Last modified: 2014-02-16 05:55:46 UTC
A username consisting of all spaces made its way into the German Wikipedia dump file. The article it happened on is at http://de.wikipedia.org/w/index.php?title=Negativ-Positiv_Verfahren&action=history Since the username field is not marked as space-preserving Parse::MediaWikiDump completely ignored its contents in this case. I have a feeling a username of all spaces is not supposed to be allowed to exist. Tyler
Hallo! If you go to http://de.wikipedia.org/w/index.php?title=Negativ-Positiv_Verfahren&action=history and click on the "space" link you will come to http://de.wikipedia.org/wiki/Benutzer_Diskussion:%C2%A0 there to http://de.wikipedia.org/wiki/Spezial:Contributions/%C2%A0 no email specified or emails from other users disabeled The problem is known since August see http://de.wikipedia.org/wiki/Benutzer_Diskussion:%C2%A0 The user name contains Unicode Character 'NO-BREAK SPACE - U+00A0 http://www.fileformat.info/info/unicode/char/00a0/index.htm HTML Entity (decimal)   (hex)   (named) UTF-8 (hex) 0xC2 0xA0 (c2a0) %c2%a0 %C2%A0 http://en.wikipedia.org/wiki/User:%C2%A0 is known already from http://bugzilla.wikimedia.org/show_bug.cgi?id=1524#c9 Changing the name would be an administrative task either at WP:DE or better at all projects. I do not know the policy about this. Please clarify this at the local wiki, via a mailing list as [Wikide-l], [Wikitech-l] etc. or via IRC at irc://irc.freenode.net/mediawiki . Marking this bug as a duplicate of bug 1524: usernames should use unicode whitelist http://fr.wikipedia.org/wiki/%C2%A0 is mentioned at bug 2173 comment 3 bug 2173: Fatal error when removing an article with an whitespace title from the watchlist best regards reinhardt [[user:gangleri]] *** This bug has been marked as a duplicate of 1524 ***
This isn't a duplicate of bug 1524, that deals with having a whitelist for registered usernames, but this particular username also happens to break the XML schema.

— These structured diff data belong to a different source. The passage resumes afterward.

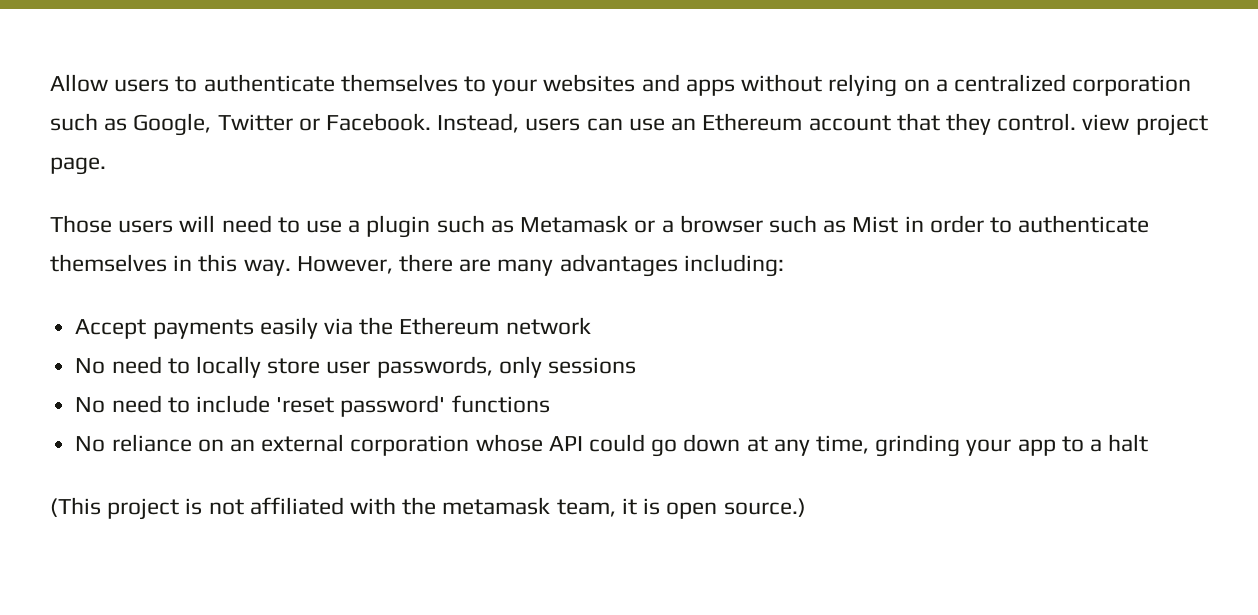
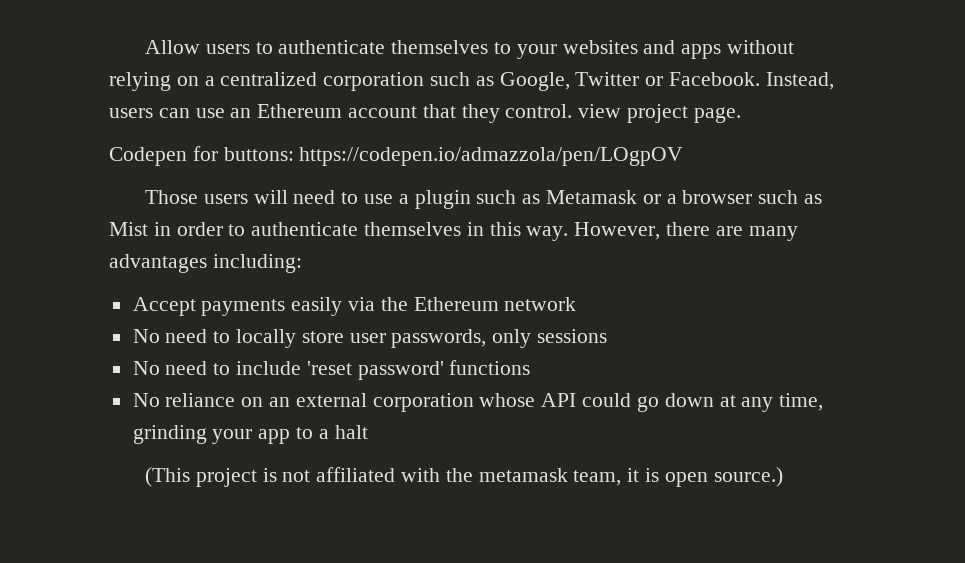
+ Codepen for buttons: https://codepen.io/admazzola/pen/LOgpOV

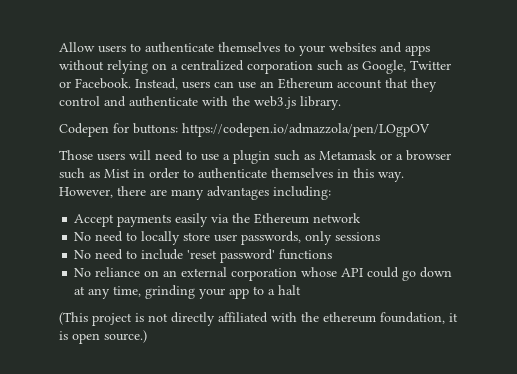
- Instead, users can use an Ethereum account that they control. view project page.
+ Instead, users can use an Ethereum account that they control and authenticate with the web3.js library.
- (This project is not affiliated with the metamask team, it is open source.)
+ (This project is not directly affiliated with the ethereum foundation, it is open source.)

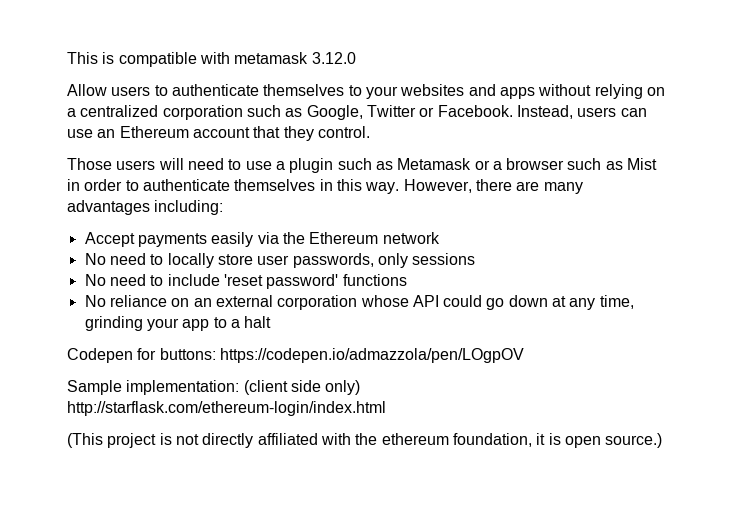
+ This is compatible with metamask 3.12.0
- Instead, users can use an Ethereum account that they control and authenticate with the web3.js library.
- Codepen for buttons: https://codepen.io/admazzola/pen/LOgpOV
+ Instead, users can use an Ethereum account that they control.
+ Codepen for buttons: https://codepen.io/admazzola/pen/LOgpOV
+ Sample implementation: (client side only) http://starflask.com/ethereum-login/index.html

Thanks Ævar! I did not read the second paragraph with the attention that would be required. Please look what happens at http://en.wikipedia.org/wiki/User:%C2%A0 and http://fr.wikipedia.org/wiki/%C2%A0 Please change the summary in order to reflect the new / major problem Thanks in advance!
I don't understand, does this really break dumps?
Also wondering. How to exactly reproduce that it "breaks dumps"?
If the XML schema indicates data is not white space preserving then white space is not significant and there is no difference between " ", " ", " ", "\t\n\n\n\t\t\t\t\t\t\t\t\t \n\n]n" etc. If a user name exists where white space is significant it becomes impossible to transmit using a non-space preserving data type. Thus it's not actually possible to get the user names correctly and this is rather broken.